Como diz uma velha frase, "se não se pode derrotar o inimigo, junte-se a ele". Há várias maneiras de integrar televisão com Internet e suas novas ferramentas. Um caso internacional divulgado hoje em vários portais de notícias como O Globo, G1, UOL, Terra, entre outros, é a criação de uma série de televisão americana a partir de uma conta de Twitter. Segundo a reportagem, "#*! My Dad Says" estreia na CBS em 23 de setembro e é inspirada numa conta do microblog ativada pelo escritor cômico Justin Halpern em 2003, que capturou a linguagem hostil de seu pai e suas observações. Basta saber agora se esta interação entre TV e Internet ficará ou não apenas na concepção da série.
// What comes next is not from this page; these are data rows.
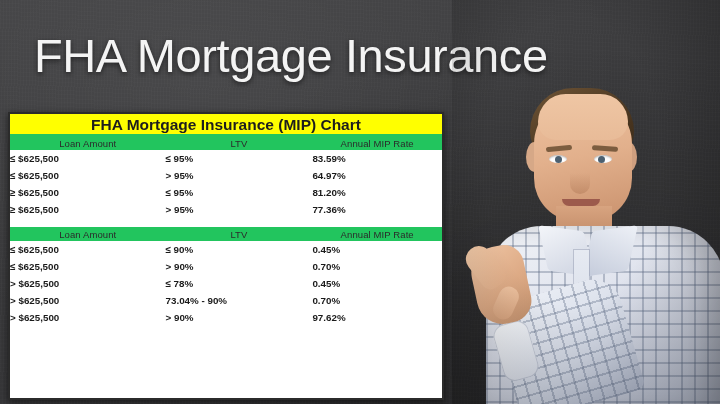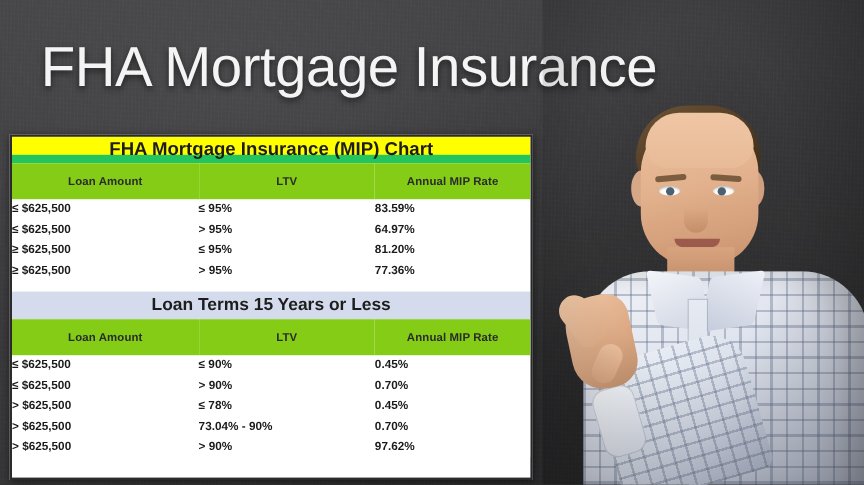"FHA Mortgage Insurance (MIP) Chart" .band-title { border-bottom: 7px solid #22c55e -> 2px solid #22c55e }
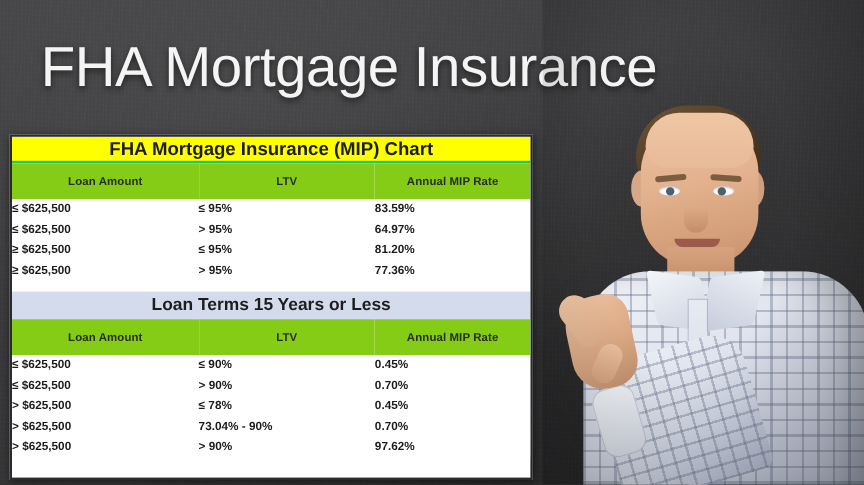"Loan Amount" table.mip thead th { background: #84cc16 -> #22c55e; font-weight: bold -> normal; height: 30px -> 14px }
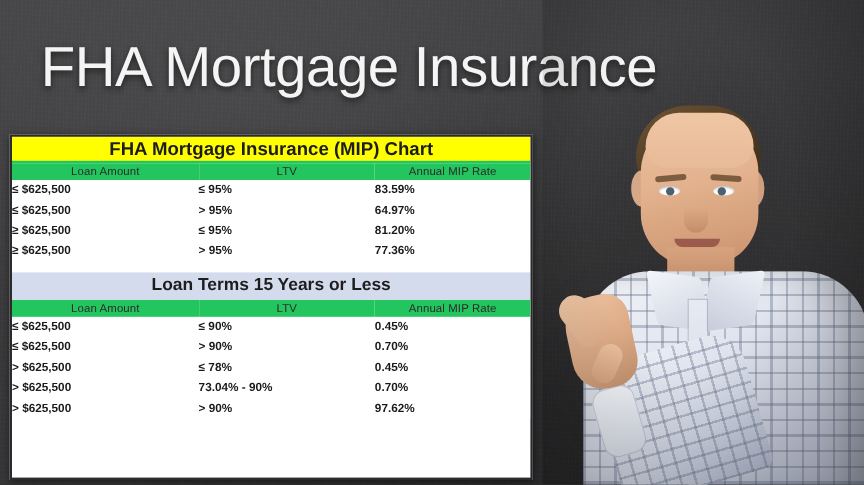"Loan Terms 15 Years or" div.band { html: <div>Loan Terms 15 Years or Less</div> -> none }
Outro exemplo, desta vez brasileiro, mostra o engatinhar da integração entre a Rede Globo e as mídias sociais. Depois dos incidentes que "balançaram a relação" entre a emissora e os usuários do Twitter (como o histórico CALA BOCA GALVAO e um boato de intervenção da Globo no andamento dos Trending Topics, lista com os assuntos mais falados no microblog), a paz e o trabalho em conjunto começam a aparecer.

Nos últimos dias do bem-sucedido "Central da Copa", programa apresentado pelo jornalista Tiago Leifert e com comentários do ex-jogador Caio Ribeiro, foi lançado o concurso cultural #queroopufedocaio. Segundo a matéria veiculada no site da Rede Globo, os candidatos deveriam seguir o perfil da Rede Globo no microblog e postar no twitter, após a hashtag #queroopufedocaio, por que gostariam de ganhar o pufe em que Caio ficou sentado durante a Copa. O pufe foi autografado pelo comentarista, por Tiago Leifert e pelo casseta Hélio de La Peña, idealizador da campanha "Libertem o Caio!", feita pelo fato de o ex-jogador ficar mais tempo no estúdio do que no hotel em que ele ficou hospedado durante as semanas de Copa.

No dia 20 de julho, Leifert anunciou via Twitter e, posteriormente, no Globo Esporte, o nome da vencedora do concurso: a internauta @glendalaranjo, de Belo Horizonte (MG), com a frase abaixo. A emissora mostrou agilidade e, em seis dias, Glenda recebeu o prêmio em sua casa e mostrou toda a sua alegria pelo microblog e em matéria publicada no dia seguinte.


Não se pode esquecer também da interatividade proposta pelo site da novela Passione, inserindo cenas exclusivas para a Internet, postadas diariamente (a exceção do domingo) sempre em harmonia com aquilo que é passado na televisão, além de cenas dos próximos capítulos. São as novas experiências transmidias que podem "selar a paz" entre a televisão e a Internet e estreitar as relações entre o telespectador e o programa de TV favorito (seja um telejornal esportivo, um seriado ou uma novela).